(Entries taken from a collection)
▬▬▬▬▬▬

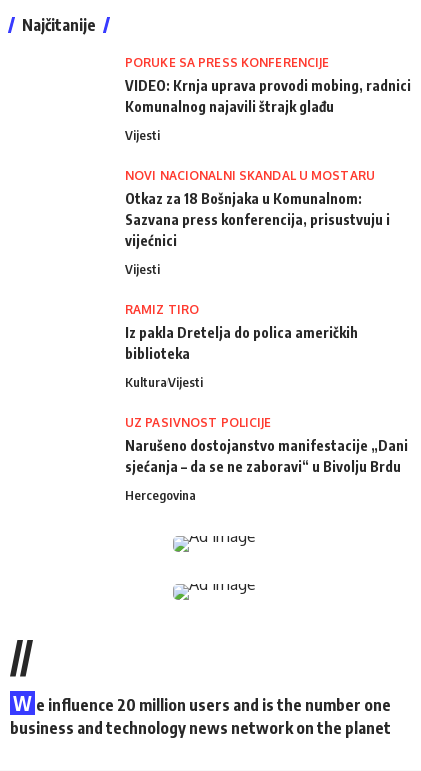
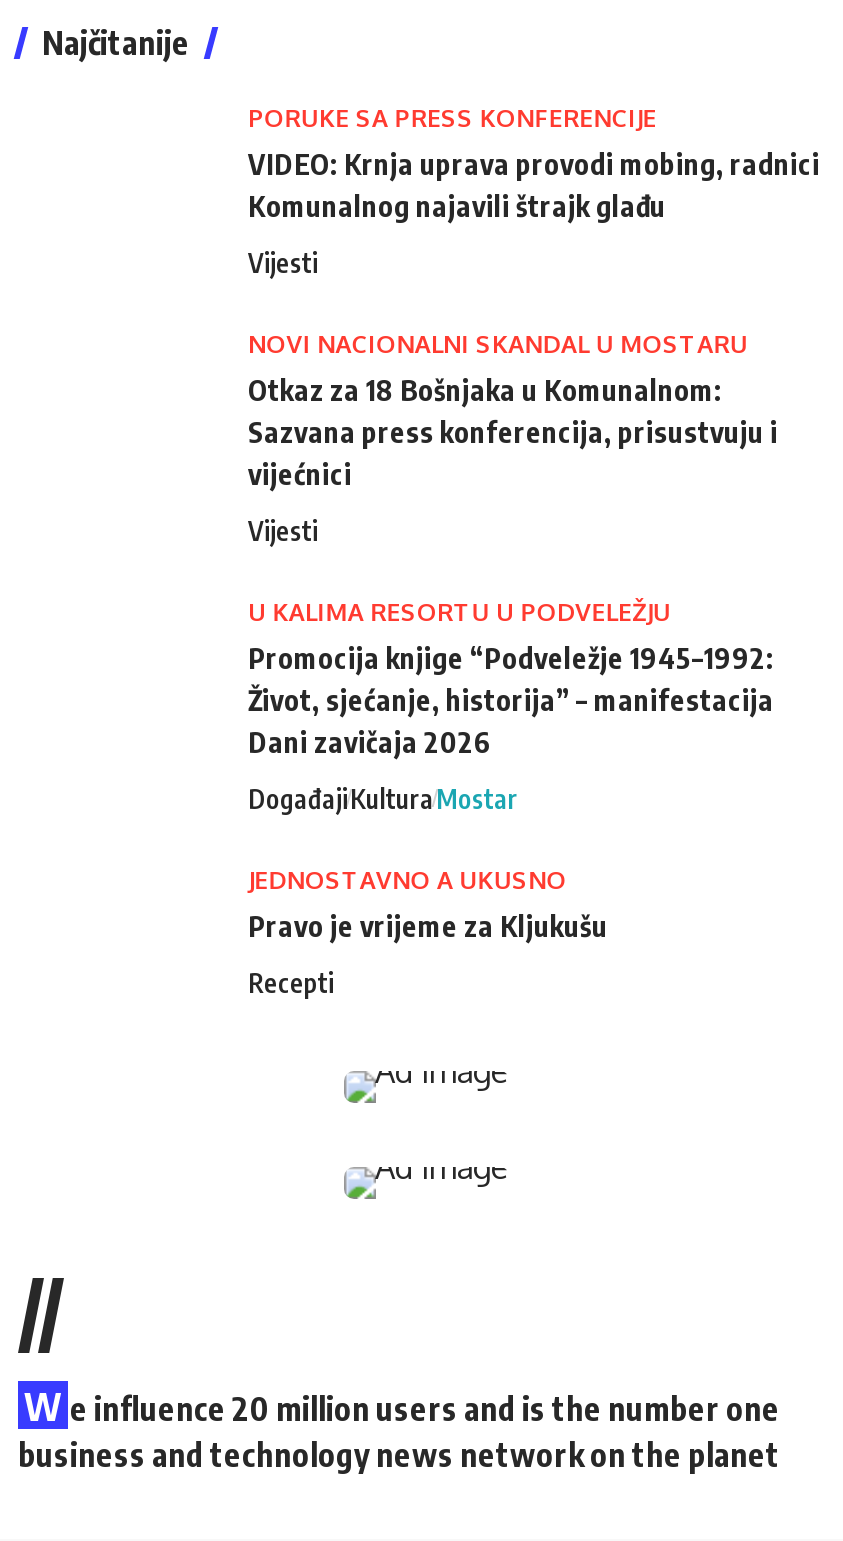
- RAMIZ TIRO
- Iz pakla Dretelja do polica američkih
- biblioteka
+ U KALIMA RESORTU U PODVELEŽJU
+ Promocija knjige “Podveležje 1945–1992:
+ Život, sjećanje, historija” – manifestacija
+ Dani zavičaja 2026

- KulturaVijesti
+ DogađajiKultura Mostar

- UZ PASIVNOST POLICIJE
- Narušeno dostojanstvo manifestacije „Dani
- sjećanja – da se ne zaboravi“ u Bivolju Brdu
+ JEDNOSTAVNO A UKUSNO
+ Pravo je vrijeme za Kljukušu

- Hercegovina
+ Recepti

▬▬▬▬▬▬

* [Assignment]
Give the entries back verbatim and omit the images.

* [Result]
- RAMIZ TIRO
- Iz pakla Dretelja do polica američkih
- biblioteka
+ U KALIMA RESORTU U PODVELEŽJU
+ Promocija knjige “Podveležje 1945–1992:
+ Život, sjećanje, historija” – manifestacija
+ Dani zavičaja 2026

- KulturaVijesti
+ DogađajiKultura Mostar

- UZ PASIVNOST POLICIJE
- Narušeno dostojanstvo manifestacije „Dani
- sjećanja – da se ne zaboravi“ u Bivolju Brdu
+ JEDNOSTAVNO A UKUSNO
+ Pravo je vrijeme za Kljukušu

- Hercegovina
+ Recepti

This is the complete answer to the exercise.